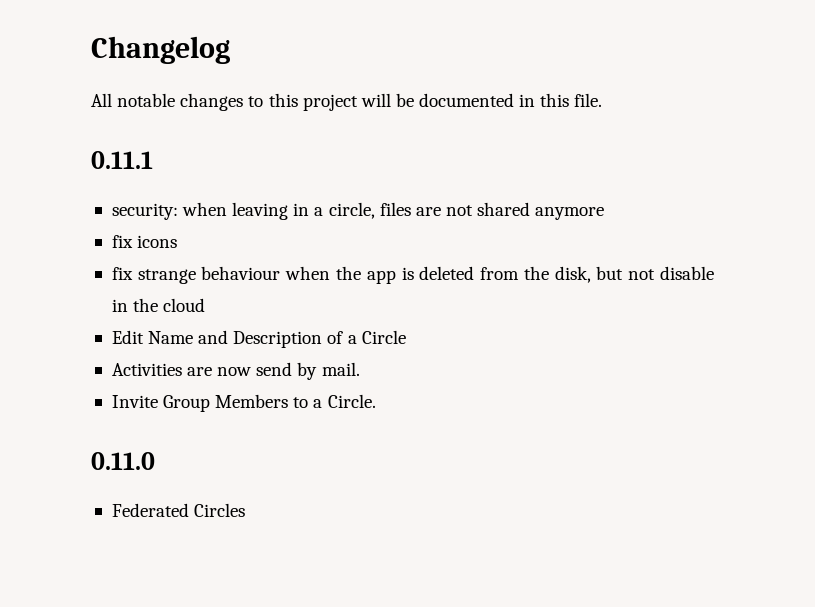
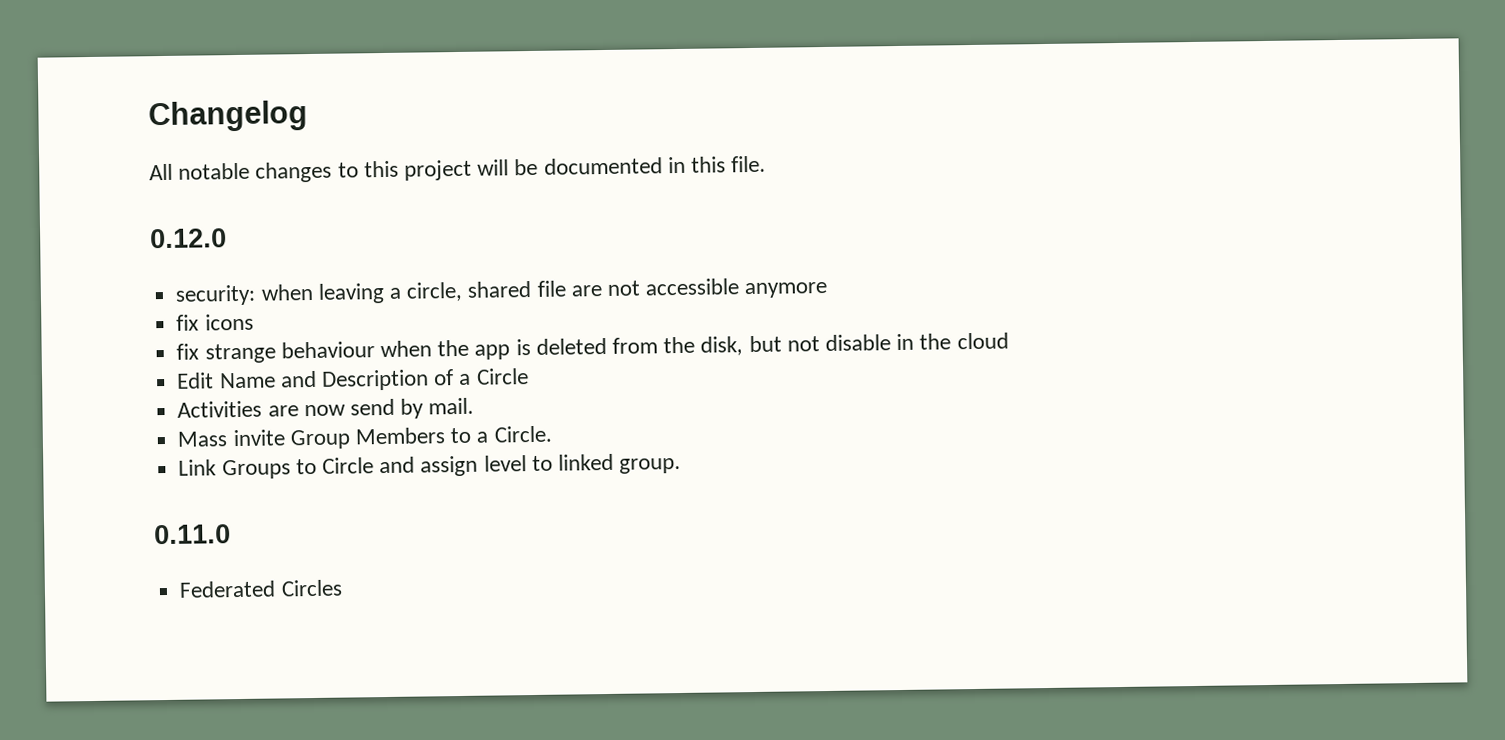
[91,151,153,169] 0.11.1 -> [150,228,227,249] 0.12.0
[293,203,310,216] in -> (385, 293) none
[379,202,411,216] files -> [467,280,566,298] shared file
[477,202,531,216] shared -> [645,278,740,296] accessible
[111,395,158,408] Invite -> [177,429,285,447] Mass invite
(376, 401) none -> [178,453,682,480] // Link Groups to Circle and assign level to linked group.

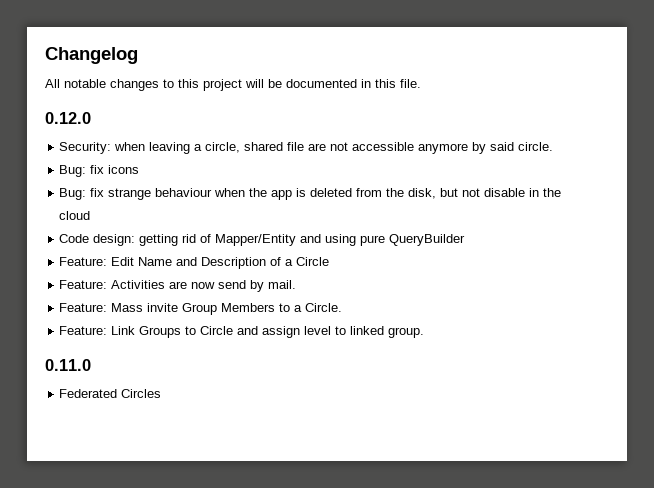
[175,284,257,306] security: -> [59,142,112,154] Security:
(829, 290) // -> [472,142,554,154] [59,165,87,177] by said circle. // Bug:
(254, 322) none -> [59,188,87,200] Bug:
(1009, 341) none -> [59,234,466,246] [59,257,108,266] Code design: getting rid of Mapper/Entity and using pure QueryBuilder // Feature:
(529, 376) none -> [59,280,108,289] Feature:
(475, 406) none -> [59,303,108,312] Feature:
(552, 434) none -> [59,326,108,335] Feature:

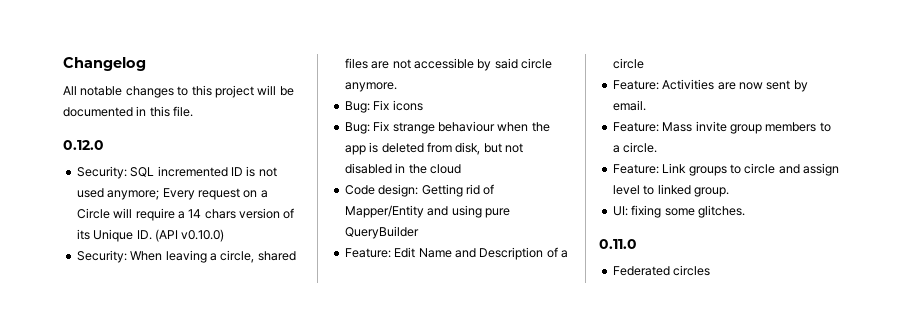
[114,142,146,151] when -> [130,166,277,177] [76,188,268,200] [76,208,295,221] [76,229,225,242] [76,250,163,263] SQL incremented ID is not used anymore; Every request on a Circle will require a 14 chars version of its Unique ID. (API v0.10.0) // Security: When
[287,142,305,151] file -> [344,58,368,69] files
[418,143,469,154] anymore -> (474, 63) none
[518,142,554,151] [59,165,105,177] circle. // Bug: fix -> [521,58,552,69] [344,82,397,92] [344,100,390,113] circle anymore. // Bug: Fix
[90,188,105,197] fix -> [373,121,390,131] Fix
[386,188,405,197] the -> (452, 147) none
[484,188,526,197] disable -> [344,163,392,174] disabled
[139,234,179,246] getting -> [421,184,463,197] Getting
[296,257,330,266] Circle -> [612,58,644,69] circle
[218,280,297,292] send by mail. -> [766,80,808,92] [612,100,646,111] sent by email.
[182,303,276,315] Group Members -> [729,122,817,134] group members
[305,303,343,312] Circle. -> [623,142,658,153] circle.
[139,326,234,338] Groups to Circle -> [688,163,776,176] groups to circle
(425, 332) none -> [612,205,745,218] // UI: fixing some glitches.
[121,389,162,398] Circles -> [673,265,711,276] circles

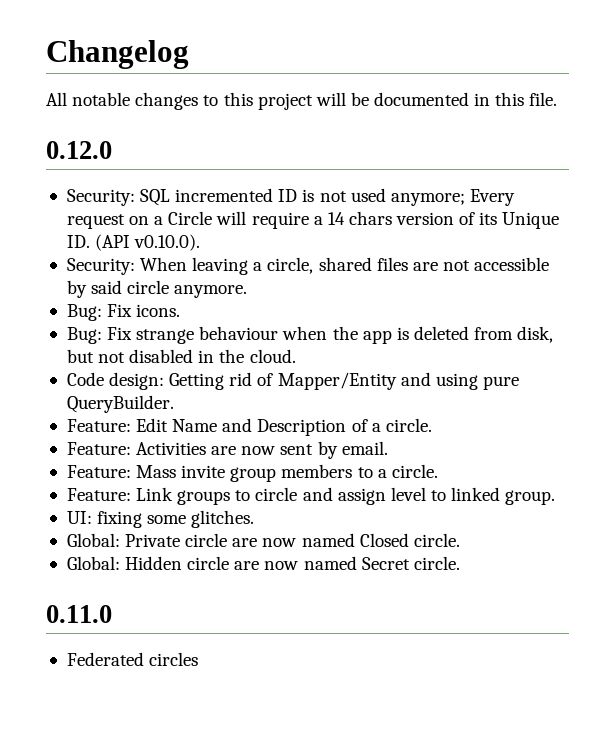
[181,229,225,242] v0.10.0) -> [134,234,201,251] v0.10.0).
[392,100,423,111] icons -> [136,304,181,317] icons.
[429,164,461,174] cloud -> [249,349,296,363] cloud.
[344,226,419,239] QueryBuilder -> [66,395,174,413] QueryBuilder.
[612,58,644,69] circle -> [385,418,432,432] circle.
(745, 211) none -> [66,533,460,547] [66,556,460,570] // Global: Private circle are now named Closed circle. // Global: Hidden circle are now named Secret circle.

********************

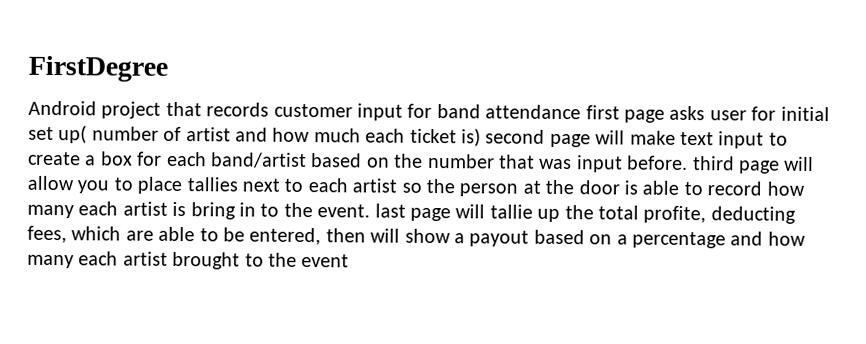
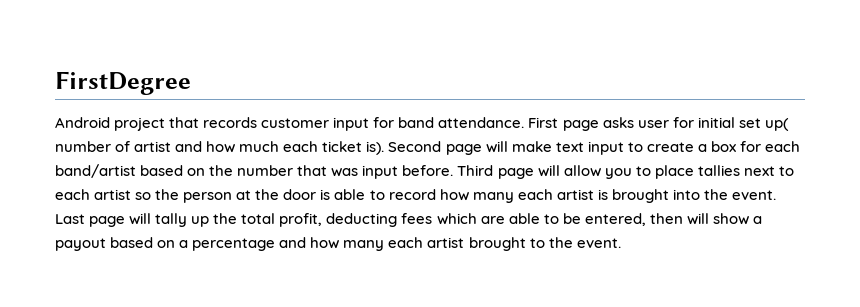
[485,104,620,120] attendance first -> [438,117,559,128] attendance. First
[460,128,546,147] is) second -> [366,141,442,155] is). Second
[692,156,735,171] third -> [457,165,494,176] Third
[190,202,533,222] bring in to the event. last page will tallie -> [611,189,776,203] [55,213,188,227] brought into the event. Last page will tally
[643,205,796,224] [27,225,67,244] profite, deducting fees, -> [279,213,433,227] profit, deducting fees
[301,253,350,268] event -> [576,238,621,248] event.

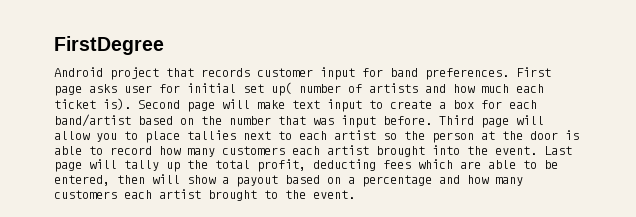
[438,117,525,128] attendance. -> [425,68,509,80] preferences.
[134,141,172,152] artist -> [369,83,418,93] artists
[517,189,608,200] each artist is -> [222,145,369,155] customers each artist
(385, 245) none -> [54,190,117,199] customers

********************

Exercise directions:
For this task, return exactly the stretch of the listing above from the line with "[301,253,350,268] event ->" through the line with "(385, 245) none -> [54,190,117,199] customers", inclusive and without pictures.

Exercise solution:
[301,253,350,268] event -> [576,238,621,248] event.

[438,117,525,128] attendance. -> [425,68,509,80] preferences.
[134,141,172,152] artist -> [369,83,418,93] artists
[517,189,608,200] each artist is -> [222,145,369,155] customers each artist
(385, 245) none -> [54,190,117,199] customers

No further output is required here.